Schema-Per-Tenant Isolation
Every tenant on a ProxPanel SaaS cluster lives in its own Postgres schema. From the API’s perspective every tenant has its own set of tables — tenant_acme.subscribers, tenant_bigisp.subscribers, tenant_demo.subscribers. They share the same physical Postgres instance and the same connection pool, but the rows never mix. This page documents how that isolation is implemented, where the security boundary actually sits, and the design decisions behind it.
The isolation model
Section titled “The isolation model”| Layer | Mechanism |
|---|---|
| Physical | One Postgres instance, one Redis instance, one API container. Cheap to operate. |
| Logical | One Postgres schema per tenant, named tenant_<slug> (dashes become underscores). |
| Per-request | SET search_path TO tenant_<slug>, public issued at the start of every HTTP request. |
| Per-connection | A GORM connection pool keyed by schema name — connections retain their search_path for the lifetime of the connection. |
| Auth | JWTs carry tenant_id; the auth middleware rejects requests whose JWT tenant doesn’t match the hostname’s tenant. |
| Application | Every handler calls middleware.GetTenantDBFromCtx(c) instead of database.DB directly. |
The combined effect: a query against subscribers running for tenant Acme physically reads from tenant_acme.subscribers because Postgres’s name resolution uses the connection’s search_path. Tenant Acme’s session token cannot be replayed against tenant BigISP because the JWT tenant claim won’t match the resolved tenant from the hostname.
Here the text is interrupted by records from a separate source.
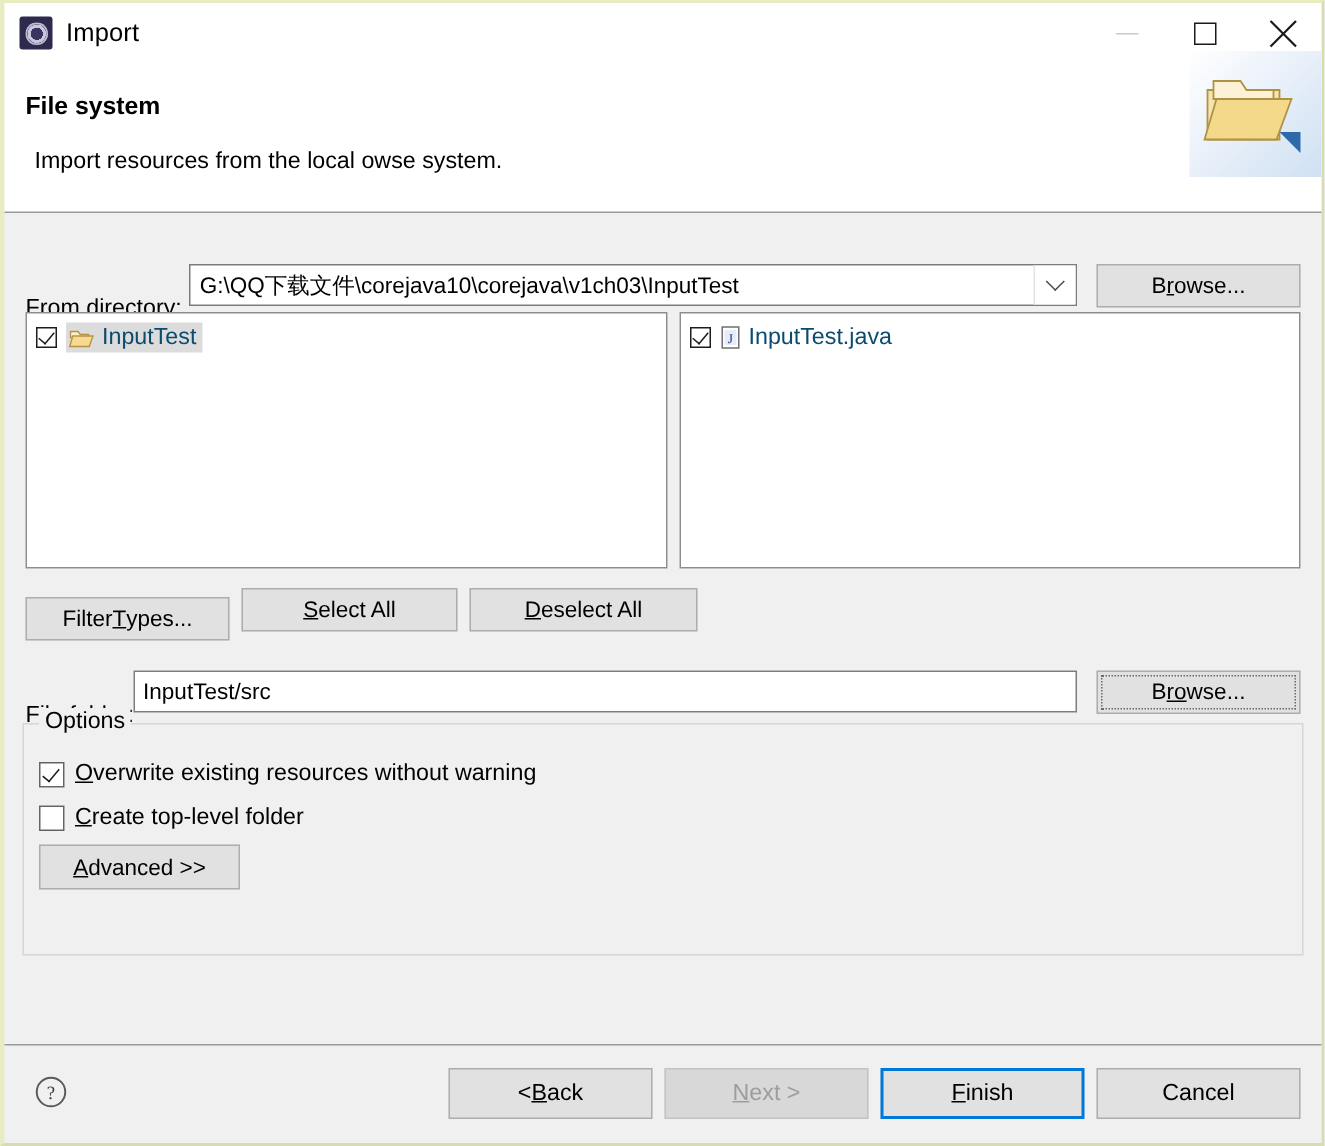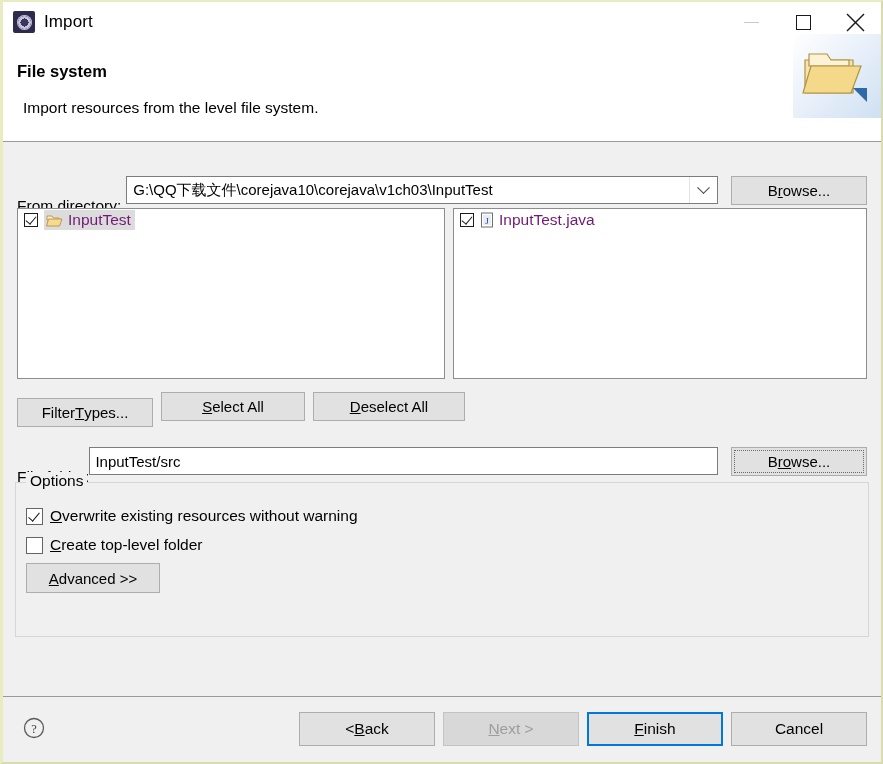"Import resources from the level" div.header-desc { text: level file -> local owse }
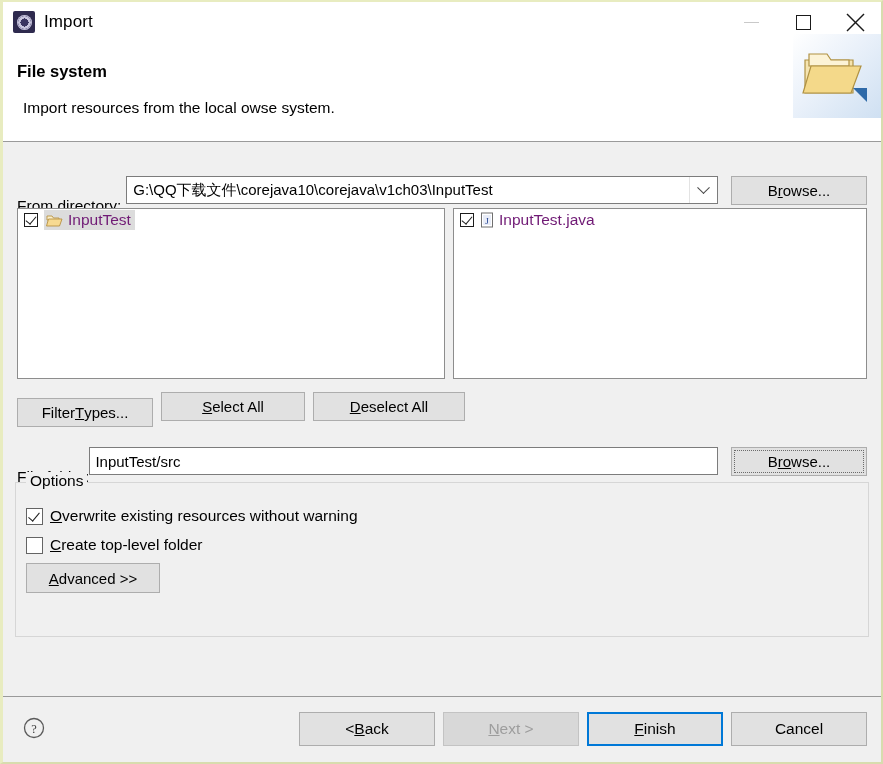"InputTest" .tree-row { color: #701a75 -> #0c4a6e; margin-top: none -> 5px }
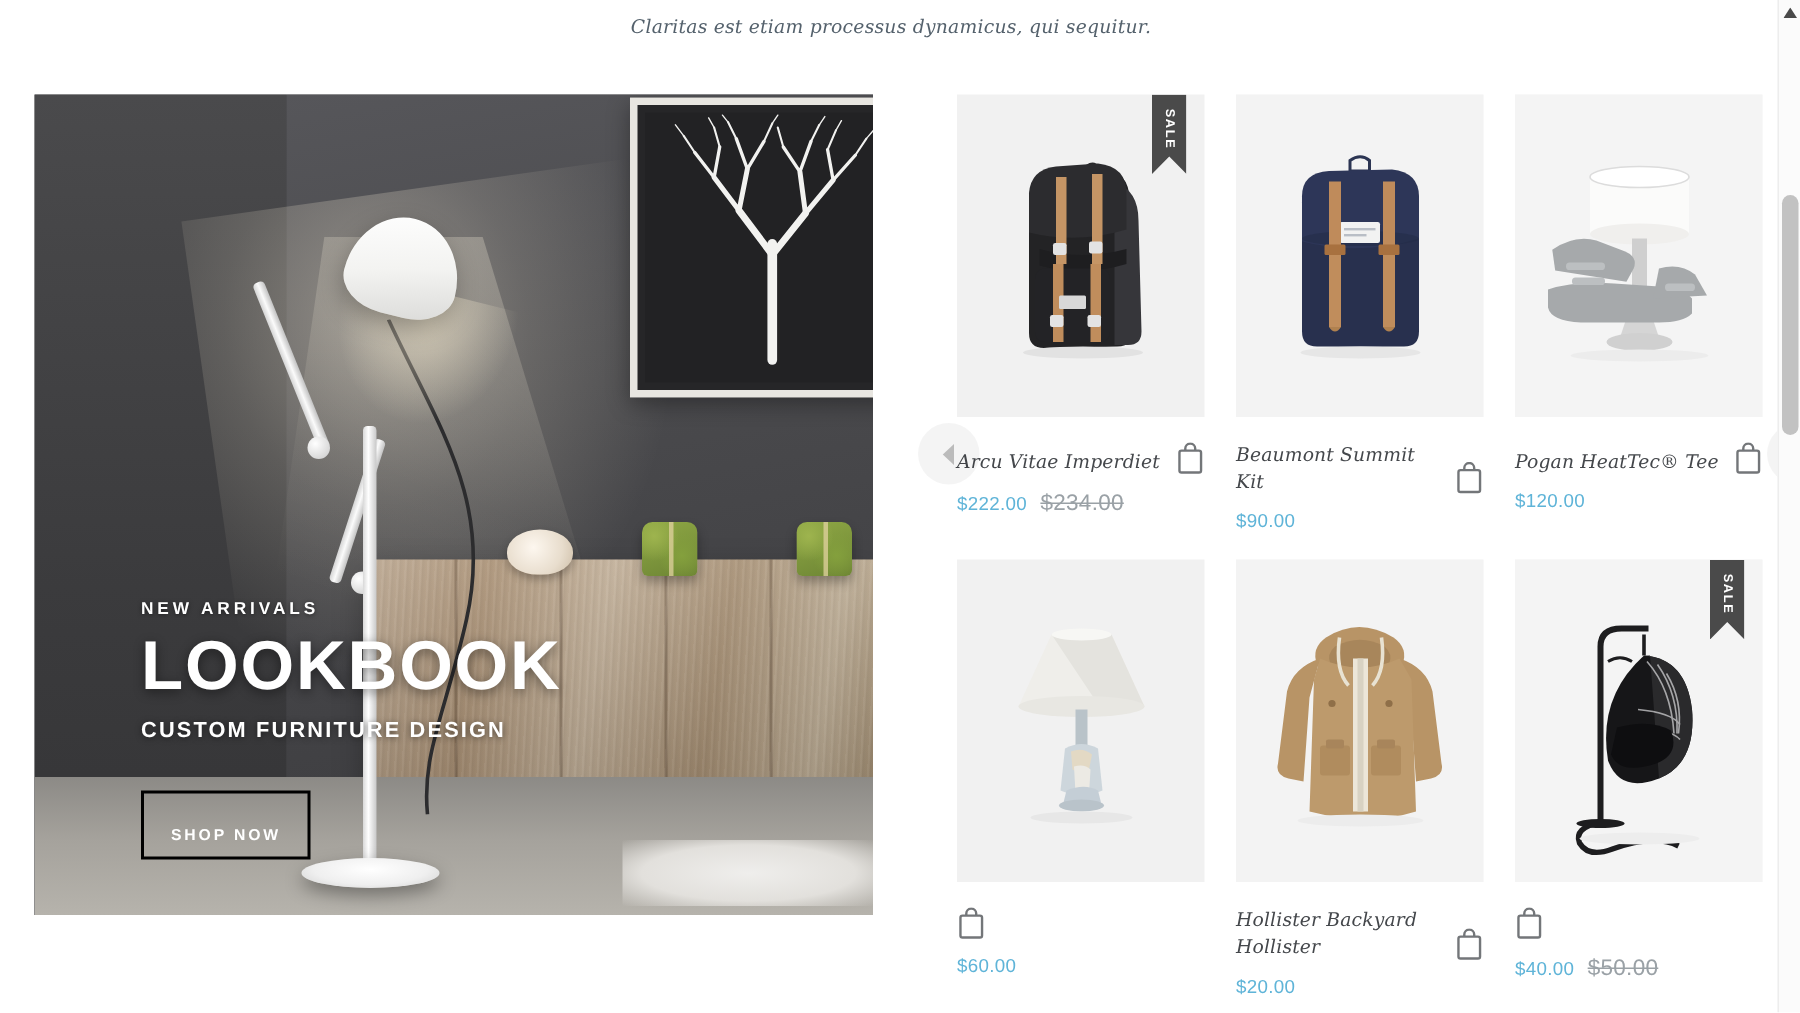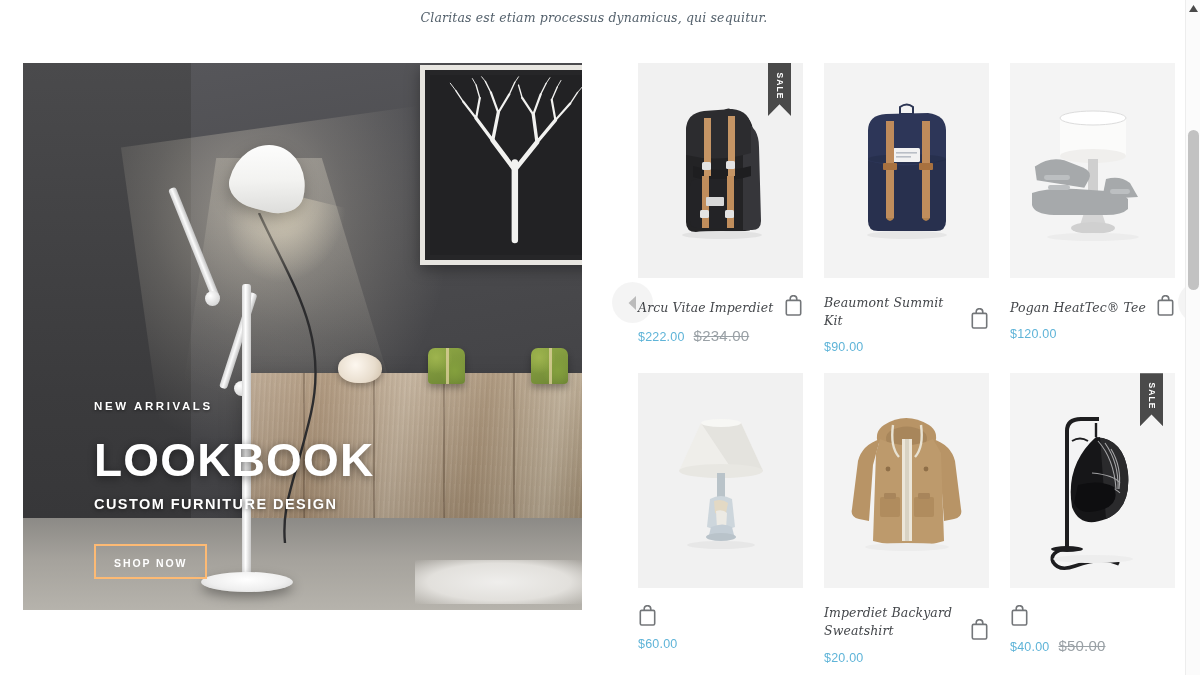"NEW ARRIVALS" .hero-eyebrow { margin-bottom: 26px -> 9px }
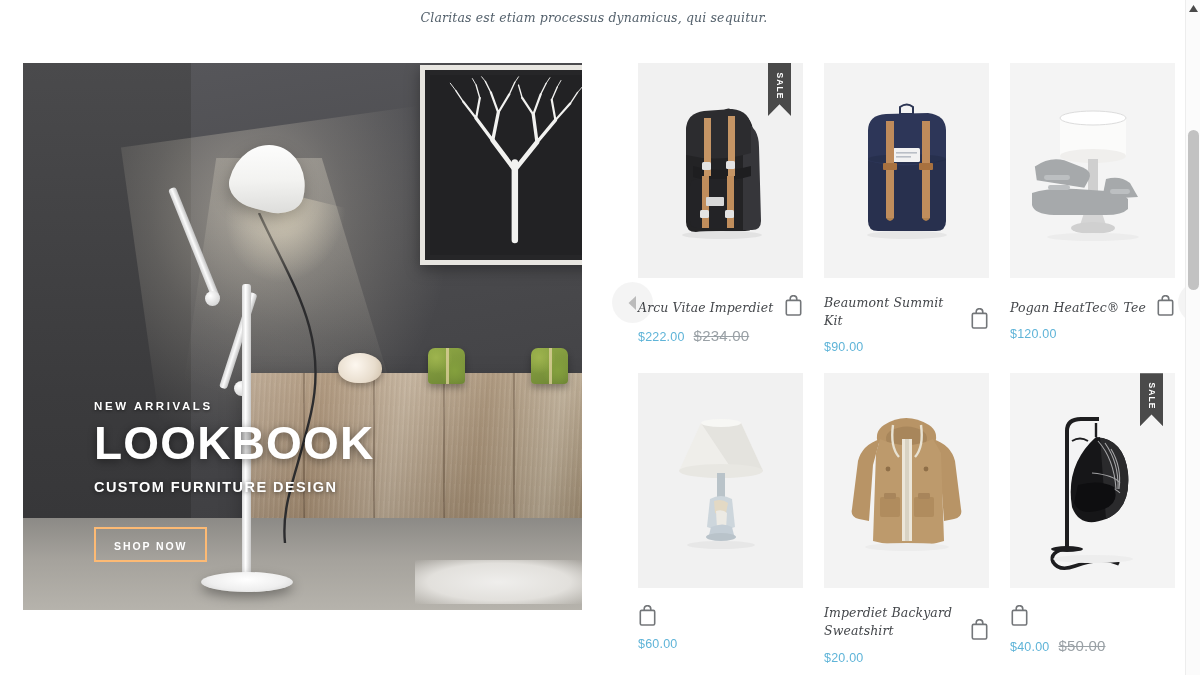"SHOP NOW" .hero-cta { border: 2px solid #fdba74 -> 2px solid #000000; padding: 11px 18px 8px -> 22px 18px 8px }
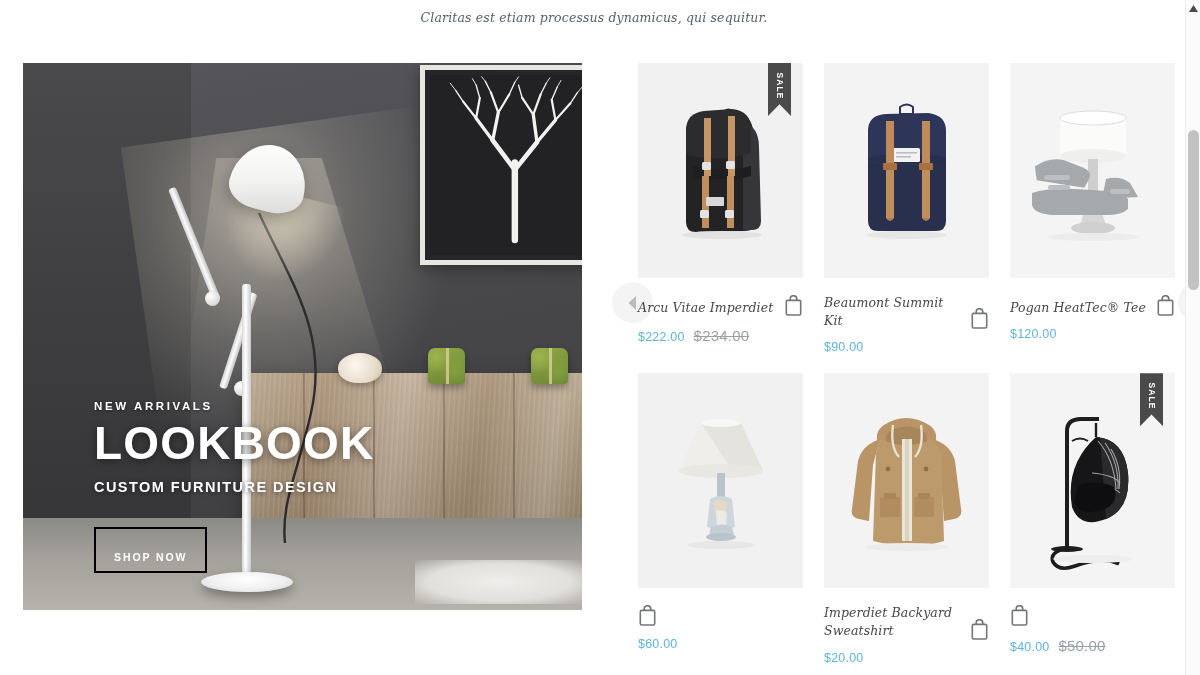"Imperdiet Backyard Sweatshirt" div.product-title { text: Imperdiet Backyard Sweatshirt -> Hollister Backyard Hollister }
How a request lands in the right schema
Section titled “How a request lands in the right schema”-
TLS terminates at nginx. nginx sets the
X-Forwarded-Hostheader and proxies to the API container. -
TenantMiddleware extracts the tenant. In
backend/internal/middleware/tenant.go, the hostname is parsed:- If it matches
*.saas.proxrad.com, the subdomain is the slug. - Otherwise, the full hostname is looked up against
tenants.custom_domain. - The result (tenant ID + schema name) is cached for 60 seconds in
tenantCacheto avoid hitting Postgres on every request.
- If it matches
-
The tenant-scoped DB handle is bound.
database.GetTenantDB(schemaName)returns a*gorm.DBwhose session hassearch_pathpre-set to the tenant’s schema. It is stored inc.Locals("tenant_db"). -
AuthMiddleware verifies the JWT. The JWT’s
tenant_idclaim is compared againstc.Locals("tenant_id"). Mismatch → 403. -
The handler runs. Every database call is
middleware.GetTenantDBFromCtx(c).Where(...)etc. The query is generated by GORM asSELECT ... FROM subscribers ...— unqualified — and Postgres resolves it against the connection’ssearch_path. -
The connection returns to the pool. Its
search_pathis preserved. Next request that uses this connection issuesSET search_pathagain (idempotent — usually a no-op for warm connections to the same tenant).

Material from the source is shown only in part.